══ Entries shown ══

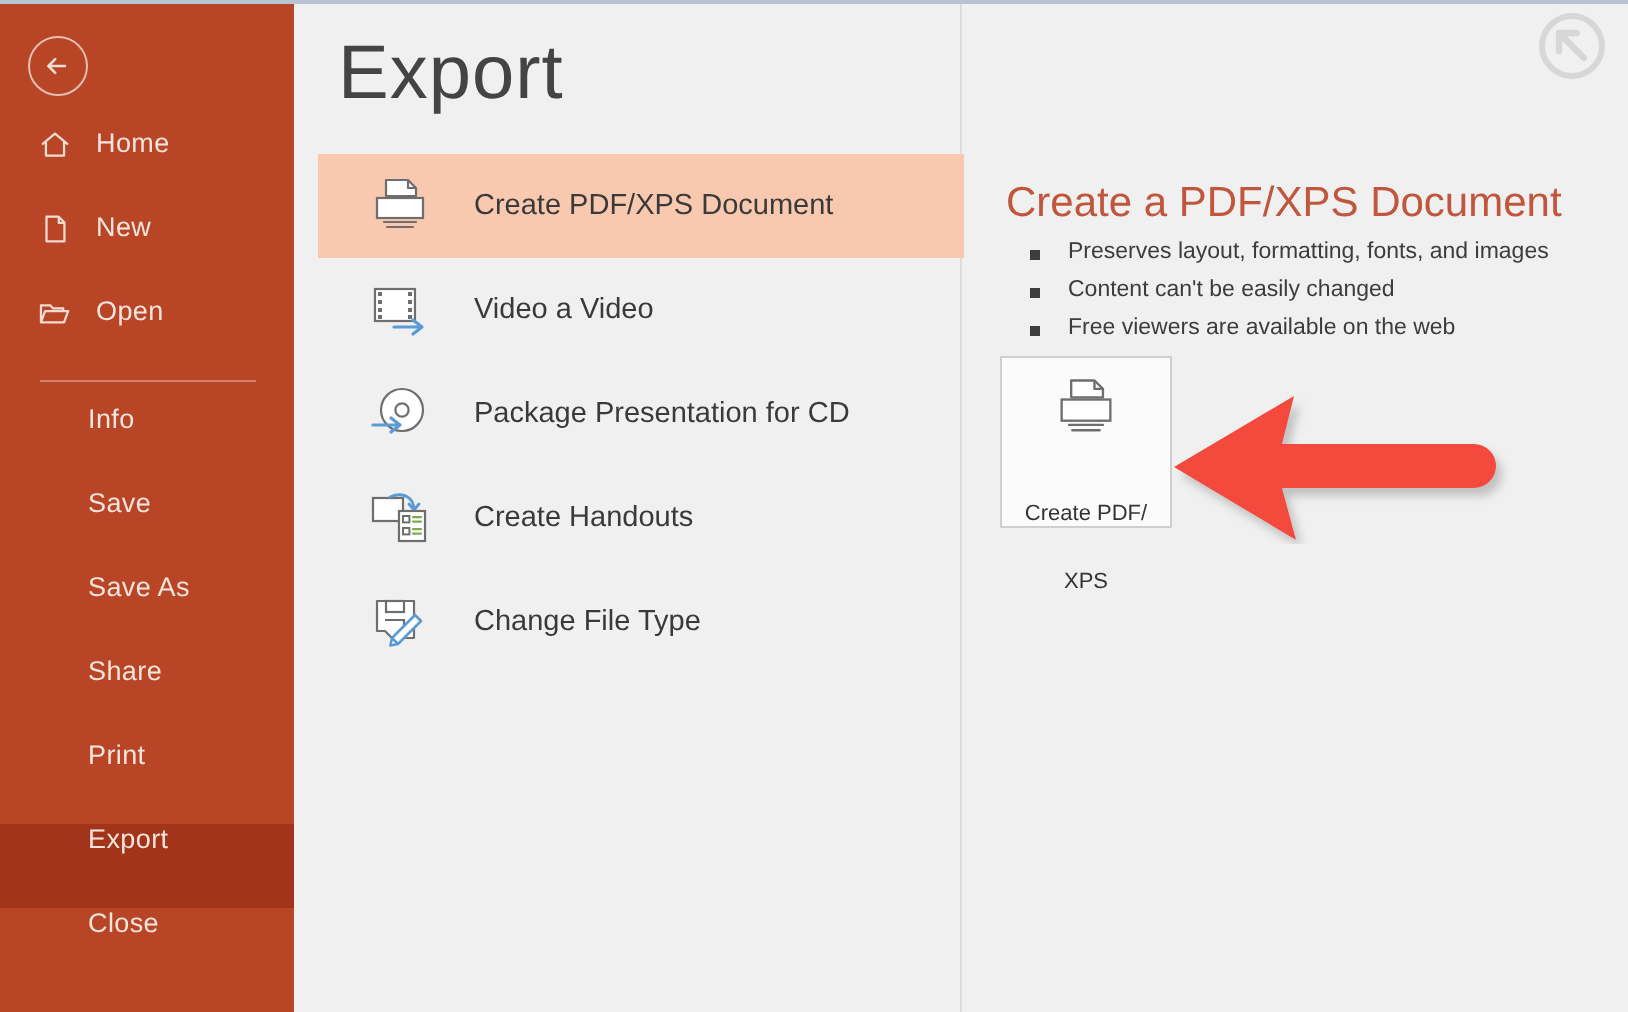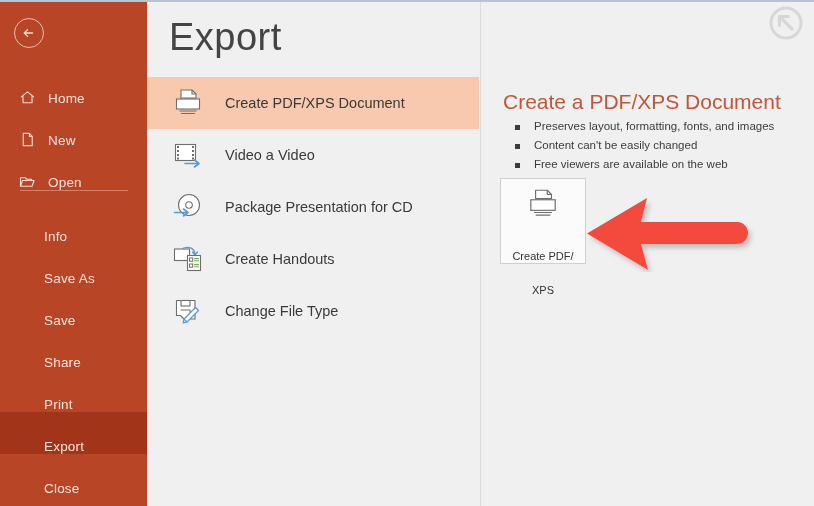--- a/index.html
+++ b/index.html
@@ -57,7 +57,7 @@
     position: relative;
     height: 42px;
     display: flex;
-    align-items: flex-end;
+    align-items: flex-start;
     color: #f7e4dd;
     font-size: 13.5px;
     cursor: pointer;

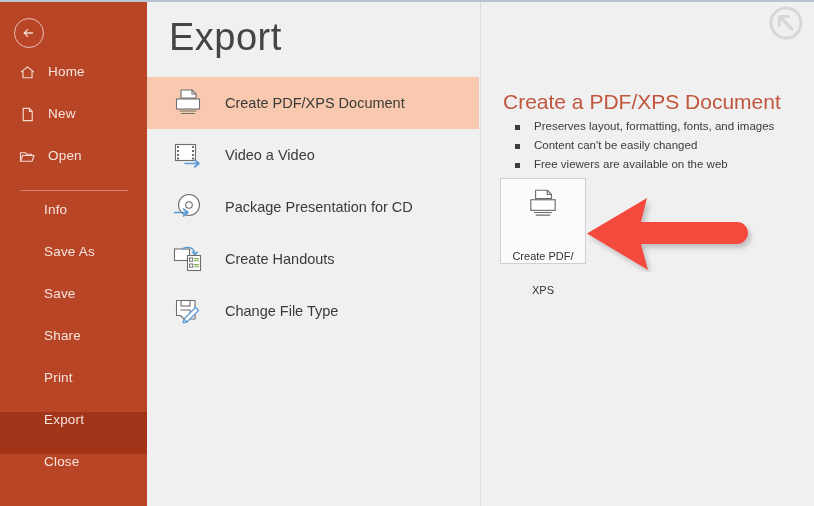--- a/index.html
+++ b/index.html
@@ -108,7 +108,7 @@
   }
   .export-list {
     position: absolute;
-    left: 0;
+    left: 12px;
     top: 75px;
     width: 332px;
   }

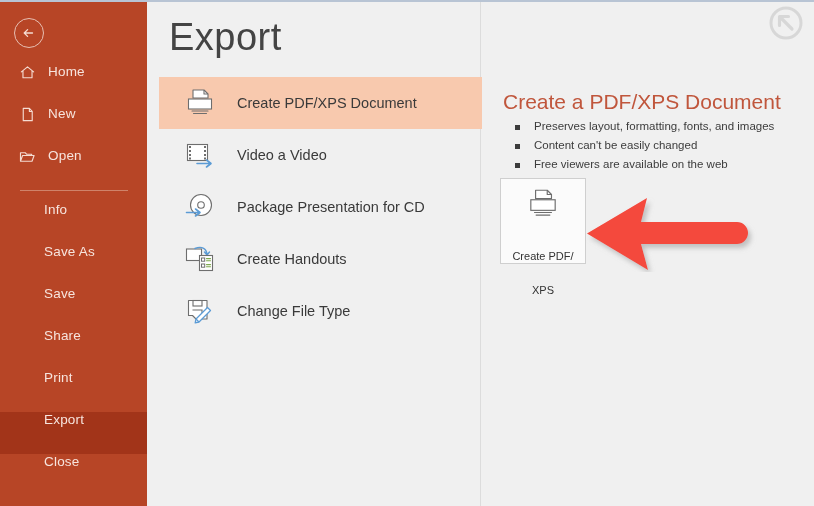--- a/index.html
+++ b/index.html
@@ -273,10 +273,10 @@
         <span class="nav-label">Info</span>
       </div>
       <div class="nav-item no-icon">
+        <span class="nav-label">Save</span>
+      </div>
+      <div class="nav-item no-icon">
         <span class="nav-label">Save As</span>
-      </div>
-      <div class="nav-item no-icon">
-        <span class="nav-label">Save</span>
       </div>
       <div class="nav-item no-icon">
         <span class="nav-label">Share</span>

═══

• What to do:
Locate all lines in the listing above with the word "items". Copy them.

• Task output:
-    align-items: flex-end;
+    align-items: flex-start;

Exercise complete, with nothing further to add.